В конце концов она оторвалась от его плоти, застонала и, быстро повернувшись, села на него сверху. Лицом к лицу. Ли поднялся к ней корпусом, обнял ее за плечи и крепко прижал, чувствуя ее грудь своей грудью. Полное умиротворение пришло к Ли, и в его памяти возникли, удивляя своей точностью, слова поэта:

В крепком объятии стана

Нет ни тревог, ни потери…



Душу Ли действительно как-то сразу, в один миг, покинули все нынешние страхи и ожидание будущих тревог, ушла горечь потерь, сопровождавшая все последние годы его недолгой жизни. Потом он отодвинулся от нее и, не нарушая сплетения тел, взял ее руки и переплел свои и ее пальцы, как учила Рахма, и стал медленно раскачиваться.

— О, ты и это знаешь! — прошептала она.

А он чувствовал, как в него мощным потоком вливаются столь необходимые ему сейчас силы. Потом они еще долго радовали друг друга исполнением желаний, меняя асаны и объятия, так и заснули, прижавшись друг к другу и не нарушая сплетенья. Сон их прервал проводник, прокричавший за дверью, чтобы Ли готовился к выходу.

Ли легко преодолел сон и, продолжая ощущать прилив сил, стал быстро собираться, а она, обессиленная, только следила за ним глазами.

— Ты гадаешь? — спросил Ли.

— Да, как ты узнал?

— Почувствовал. Погадай мне на ближайшие месяцы.

— Не могу. После близости гаданье не получится. Близким и родным ничего не нагадаешь!

— Ну что же, будь счастлива!

— Постараюсь. И ты будь… Меня зовут Нина.

— А меня Ли.

— Я никогда не забуду тебя, Ли, хотя это имя ты, наверное, сейчас придумал.

— Я никогда не забуду тебя, Нина, а имя мое — настоящее.

Он остался стоять на платформе, чтобы проводить поезд, а Нина смотрела на него из вагона через оттаявшее стекло и что-то пыталась объяснить на пальцах. Они улыбались друг другу. Когда поезд тронулся и стал медленно набирать скорость, Ли пошел вровень с движущимся окном, и в последний момент случайный зимний солнечный луч высветил лицо Нины, и Ли заметил, что действие наркотика прошло и зрачки ее стали нормальными.

— Боже, у нее зеленые глаза! — подумал Ли.

Но в это время вагон-люкс, увозивший Нину, скрылся среди других составов.

XI

Из поезда Ли вышел совершенно другим человеком, знающим, что и как следует ему делать в этой жизни.

Начинался февраль. Первым долгом Ли проложил по карте маршрут в Долину Рахмы и изучил местное железнодорожное расписание. Прямых поездов в Туркестан в нем не оказалось, и Ли взял за месяц вперед билеты на один из восточных поездов до Коканда с пересадкой в Оренбурге. Потом он купил самый дешевый в те времена приемник «Рекорд» и стал слушать «голоса», заглушаемые каким-то невообразимым воем и грохотом, а потом даже стал воспринимать на слух английскую речь в пределах интересовавших его тем. Но никаких новостей по поводу «джюсов» не было и не было. Более того, как вскользь отмечали «враги», куда-то исчез сам Хозяин, и никакие слухи о состоянии его здоровья и местонахождении не достигали Запада.

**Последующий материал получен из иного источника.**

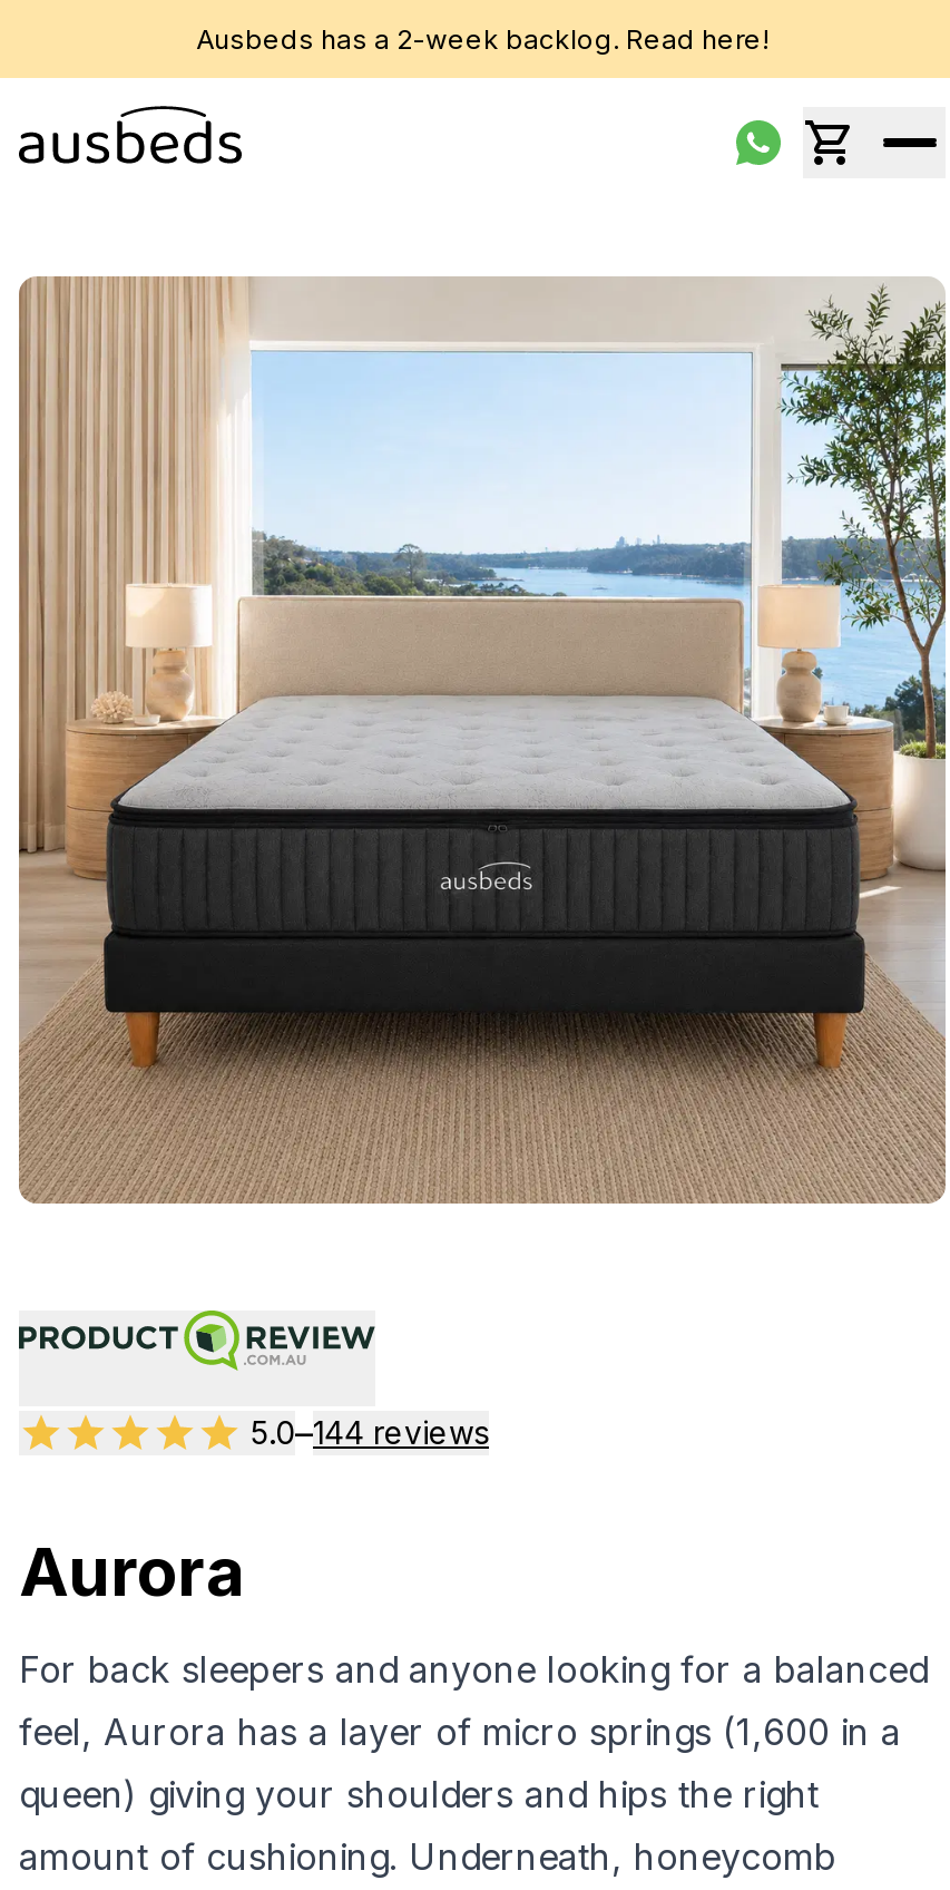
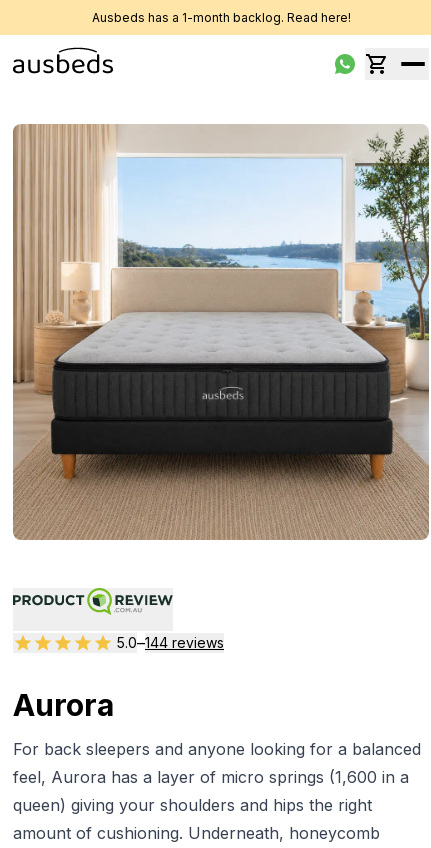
[196,21,768,55] Ausbeds has a 2-week backlog. Read here! -> [92,10,350,24] Ausbeds has a 1-month backlog. Read here!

И тогда Ли, окрепший физически и перенасыщенный непонятной силой, перешедшей к нему в незабываемую ночь от «случайной» попутчицы, вдруг стал наливаться гневом. Почему какой-то усатый сморчок, с трудом выражающий свои никому не нужные «мысли» на каком-то тарабарском наречии, диктует ему, Ли, свободному по праву своего появления на Земле человеку, как и где ему следует жить. Его гневное исступление все росло и росло, и вскоре он, как и прежде, уже почти не мог двигаться, пропуская правдами и неправдами занятия в институте.

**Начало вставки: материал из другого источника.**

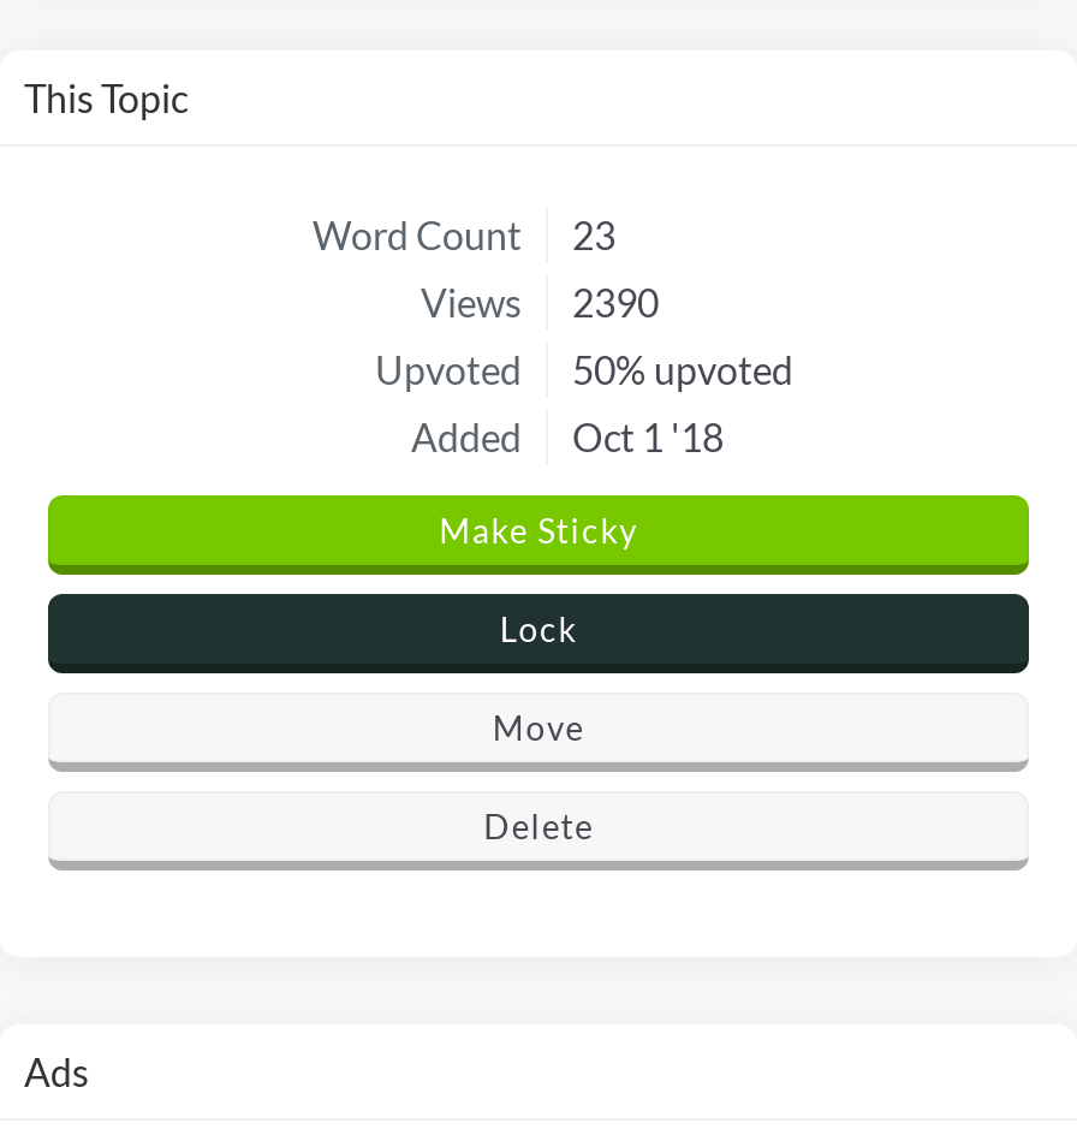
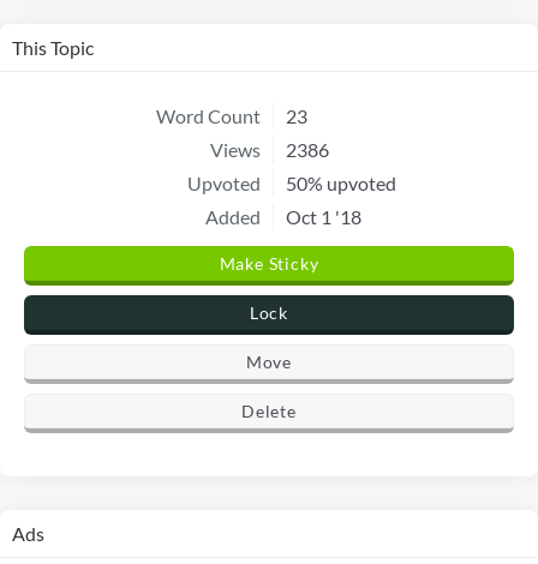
[421,279,659,325] Views 2390 -> [210,138,329,161] Views 2386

Он представил себе или почувствовал интуитивно, что Хозяин должен находиться на той самой даче, о которой шла речь у дядюшки несколько лет назад. Вызвав из своей памяти ее план, набросанный Иваном Михайловичем, Ли, следуя какой-то ему одному известной логике, или, опять-таки, интуиции, избрал для постоянного пребывания Хозяина «малую» столовую. Может быть, он сделал это потому, что представлял себе эту комнату на первом этаже дачи лучше других. А может, он представлял ее лучше других потому, что так было предопределено Хранителями его Судьбы? Но так или иначе, каждый вечер и самую темную часть ночи Ли мысленно занимал свою «позицию» у горящего камина и оттуда жег лучами своей ненависти Хозяина, лежащего на мягком диване или сидящего у края стола. Ли сосредоточивался на увиденной им когда-то щербинке на щеке под глазом.

На это постоянное излучение ненависти и гнева уходили все физические и душевные силы Ли. У него снова стало «останавливаться» и «проваливаться» сердце, началась аритмия, и временами ему казалось, что жизнь его находится на самом пределе, что пришел его последний день.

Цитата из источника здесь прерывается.